Die Luftfahrt hat längst begriffen, dass Fehler nicht passieren, weil Einzelne versagen, sondern weil Systeme versagen. Heider zeigte, wie eine Kultur des Vertrauens entsteht, die es ermöglicht, aus Fehlern zu lernen, statt sie zu vertuschen – und damit Sicherheit für Patienten und Mitarbeitende gleichermaßen schafft. Insbesondere brauche es einen offenen Umgang mit sogenannten „Beinahe-Fehlern“, der es ermöglicht, präventiv Fehler zu vermeiden.
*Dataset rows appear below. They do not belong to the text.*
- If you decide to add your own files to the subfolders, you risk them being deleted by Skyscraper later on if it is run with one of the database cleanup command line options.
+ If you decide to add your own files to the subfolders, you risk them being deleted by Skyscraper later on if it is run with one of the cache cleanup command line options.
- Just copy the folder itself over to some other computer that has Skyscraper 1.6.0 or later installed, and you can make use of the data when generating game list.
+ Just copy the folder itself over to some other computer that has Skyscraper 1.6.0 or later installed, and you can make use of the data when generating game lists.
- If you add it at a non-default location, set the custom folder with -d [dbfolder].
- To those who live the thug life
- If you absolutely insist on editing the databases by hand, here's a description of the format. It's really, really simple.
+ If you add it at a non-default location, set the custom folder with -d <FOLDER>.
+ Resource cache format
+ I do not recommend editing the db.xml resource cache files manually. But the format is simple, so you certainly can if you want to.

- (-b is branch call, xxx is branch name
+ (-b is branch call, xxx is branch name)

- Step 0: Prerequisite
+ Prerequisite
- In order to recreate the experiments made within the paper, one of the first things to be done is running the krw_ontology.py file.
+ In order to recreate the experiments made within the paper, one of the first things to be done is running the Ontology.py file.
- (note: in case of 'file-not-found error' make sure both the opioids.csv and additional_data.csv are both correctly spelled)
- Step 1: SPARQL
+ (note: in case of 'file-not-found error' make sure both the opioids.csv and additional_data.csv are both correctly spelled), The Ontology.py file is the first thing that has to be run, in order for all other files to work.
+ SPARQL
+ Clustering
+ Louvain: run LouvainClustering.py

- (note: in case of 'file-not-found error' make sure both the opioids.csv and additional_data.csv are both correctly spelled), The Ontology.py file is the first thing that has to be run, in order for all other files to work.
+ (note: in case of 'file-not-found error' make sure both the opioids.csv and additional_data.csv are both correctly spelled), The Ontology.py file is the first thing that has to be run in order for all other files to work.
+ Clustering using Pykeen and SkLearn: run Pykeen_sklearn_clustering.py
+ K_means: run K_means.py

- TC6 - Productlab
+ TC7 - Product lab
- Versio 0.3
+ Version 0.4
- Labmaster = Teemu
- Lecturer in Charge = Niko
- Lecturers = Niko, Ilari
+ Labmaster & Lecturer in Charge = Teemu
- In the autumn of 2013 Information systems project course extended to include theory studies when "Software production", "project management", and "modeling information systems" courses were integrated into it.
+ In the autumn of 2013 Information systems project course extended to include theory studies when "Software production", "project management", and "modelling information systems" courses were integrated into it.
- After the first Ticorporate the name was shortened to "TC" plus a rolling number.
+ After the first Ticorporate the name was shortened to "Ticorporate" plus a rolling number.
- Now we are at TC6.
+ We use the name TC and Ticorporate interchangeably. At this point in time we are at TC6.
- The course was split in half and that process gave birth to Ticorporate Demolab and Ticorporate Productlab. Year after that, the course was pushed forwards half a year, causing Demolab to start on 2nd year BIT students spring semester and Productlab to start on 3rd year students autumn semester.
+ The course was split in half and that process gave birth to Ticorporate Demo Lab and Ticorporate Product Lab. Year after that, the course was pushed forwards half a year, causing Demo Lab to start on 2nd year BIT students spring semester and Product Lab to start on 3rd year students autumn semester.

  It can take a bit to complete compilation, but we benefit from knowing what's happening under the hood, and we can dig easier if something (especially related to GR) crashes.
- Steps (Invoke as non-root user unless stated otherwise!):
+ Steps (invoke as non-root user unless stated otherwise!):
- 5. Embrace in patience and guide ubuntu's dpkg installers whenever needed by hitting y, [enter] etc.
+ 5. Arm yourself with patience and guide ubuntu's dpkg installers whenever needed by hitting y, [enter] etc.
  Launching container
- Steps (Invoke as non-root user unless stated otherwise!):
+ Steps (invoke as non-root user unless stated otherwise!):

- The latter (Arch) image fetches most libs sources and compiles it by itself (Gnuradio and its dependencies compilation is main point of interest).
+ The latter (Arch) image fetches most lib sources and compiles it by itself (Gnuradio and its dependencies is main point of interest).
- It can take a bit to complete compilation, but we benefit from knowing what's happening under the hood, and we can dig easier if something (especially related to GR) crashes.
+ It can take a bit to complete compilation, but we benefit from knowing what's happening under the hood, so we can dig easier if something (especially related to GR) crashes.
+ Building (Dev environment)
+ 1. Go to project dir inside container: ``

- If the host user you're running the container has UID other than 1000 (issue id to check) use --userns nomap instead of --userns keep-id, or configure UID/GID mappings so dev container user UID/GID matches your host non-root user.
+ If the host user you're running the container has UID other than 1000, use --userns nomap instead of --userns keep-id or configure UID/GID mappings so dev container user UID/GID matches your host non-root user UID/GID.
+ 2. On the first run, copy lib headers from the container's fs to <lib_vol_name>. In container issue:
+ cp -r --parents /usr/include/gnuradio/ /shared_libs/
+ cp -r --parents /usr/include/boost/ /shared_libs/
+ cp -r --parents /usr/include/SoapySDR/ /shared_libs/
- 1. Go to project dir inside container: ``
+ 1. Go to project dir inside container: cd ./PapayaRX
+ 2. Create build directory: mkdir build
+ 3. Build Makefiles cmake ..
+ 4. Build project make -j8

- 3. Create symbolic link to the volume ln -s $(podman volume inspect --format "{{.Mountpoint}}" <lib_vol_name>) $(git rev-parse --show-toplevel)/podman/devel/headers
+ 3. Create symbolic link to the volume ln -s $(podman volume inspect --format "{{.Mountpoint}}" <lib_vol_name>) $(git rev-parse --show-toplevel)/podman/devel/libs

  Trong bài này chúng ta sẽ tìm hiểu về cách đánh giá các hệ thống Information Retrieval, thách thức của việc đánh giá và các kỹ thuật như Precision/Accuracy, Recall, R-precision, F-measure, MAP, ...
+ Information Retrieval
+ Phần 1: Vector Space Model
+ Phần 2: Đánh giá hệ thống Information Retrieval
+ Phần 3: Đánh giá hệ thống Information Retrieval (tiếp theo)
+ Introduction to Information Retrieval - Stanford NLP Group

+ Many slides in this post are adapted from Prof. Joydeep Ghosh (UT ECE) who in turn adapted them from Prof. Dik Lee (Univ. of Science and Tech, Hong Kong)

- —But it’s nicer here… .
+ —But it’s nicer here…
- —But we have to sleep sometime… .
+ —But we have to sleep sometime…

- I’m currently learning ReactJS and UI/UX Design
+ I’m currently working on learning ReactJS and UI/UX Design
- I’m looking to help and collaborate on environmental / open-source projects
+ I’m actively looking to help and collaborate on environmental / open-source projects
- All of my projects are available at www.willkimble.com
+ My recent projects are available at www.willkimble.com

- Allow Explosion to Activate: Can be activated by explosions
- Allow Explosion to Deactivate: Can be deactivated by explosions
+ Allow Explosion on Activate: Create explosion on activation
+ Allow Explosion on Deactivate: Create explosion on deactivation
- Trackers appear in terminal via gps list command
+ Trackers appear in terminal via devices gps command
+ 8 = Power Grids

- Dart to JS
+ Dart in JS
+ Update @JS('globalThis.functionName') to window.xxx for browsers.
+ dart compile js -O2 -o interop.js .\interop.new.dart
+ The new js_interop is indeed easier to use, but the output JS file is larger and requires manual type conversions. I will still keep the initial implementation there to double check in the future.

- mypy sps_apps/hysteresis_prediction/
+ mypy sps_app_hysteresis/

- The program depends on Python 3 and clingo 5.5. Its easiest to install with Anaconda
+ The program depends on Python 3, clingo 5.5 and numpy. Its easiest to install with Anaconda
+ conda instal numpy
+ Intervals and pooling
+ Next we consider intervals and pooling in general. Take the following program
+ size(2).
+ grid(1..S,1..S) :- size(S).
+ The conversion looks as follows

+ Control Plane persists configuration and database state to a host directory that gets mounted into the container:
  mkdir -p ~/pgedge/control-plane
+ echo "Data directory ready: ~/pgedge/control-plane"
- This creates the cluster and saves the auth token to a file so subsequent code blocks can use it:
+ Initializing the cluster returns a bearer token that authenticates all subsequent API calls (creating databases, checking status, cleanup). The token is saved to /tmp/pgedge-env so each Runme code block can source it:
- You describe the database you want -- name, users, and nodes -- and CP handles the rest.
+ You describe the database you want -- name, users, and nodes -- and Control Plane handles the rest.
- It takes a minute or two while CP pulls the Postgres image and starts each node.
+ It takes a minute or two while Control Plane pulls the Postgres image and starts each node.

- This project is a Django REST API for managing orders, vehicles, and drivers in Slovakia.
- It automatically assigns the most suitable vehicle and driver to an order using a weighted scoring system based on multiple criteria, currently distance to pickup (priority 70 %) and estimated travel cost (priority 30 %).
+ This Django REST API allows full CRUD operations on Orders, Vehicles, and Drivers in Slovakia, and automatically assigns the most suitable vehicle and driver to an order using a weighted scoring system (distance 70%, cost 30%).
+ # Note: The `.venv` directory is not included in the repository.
Best Practice: Vertrauen im Alltag stärken

Der Nachmittag zeigte konkrete Wege, wie Vertrauen in der Praxis gestärkt werden kann. Margarethe Lindl, Medizinstudentin kurz vor dem Abschluss, stellte das von IMABE initiierte Projekt Young MedEthics vor, das junge Menschen in Gesundheitsberufen ethisch stärkt und resilienter macht. Annibelle Call, Cancer Nurse in Wien, zeigte, wie offene Kommunikation über Palliative Care in der Onkologie Patienten Sicherheit gibt und Lebensqualität verbessert.

Karl Schwaiger, Pflegedirektor der Landesklinik Hallein und St. Veit und Obmann der Hospizbewegung Salzburg, berichtete anhand des ersten Tageshospizes im ländlichen Raum, das 2020 in Leogang eröffnet wurde, wie Hospize einen „Wendepunkt hin zum Leben“ eröffnen. Linda Eberle von der Gesundheit Österreich GmbH (GÖG) und Daniel P. Gressl, Community Nurse zeigten, wie Community Nursing durch Nähe und kontinuierliche Präsenz Versorgungslücken schließt und Vertrauen schafft.

Hinweise

Die Vorträge des IMABE-Symposiums werden in der Zeitschrift Bio.Ethik.Praxis (Frühjahr 2026) als Tagungsband veröffentlicht. Demnächst werden sie auch in der IMABE-Audiothek zum Nachhören bereitgestellt.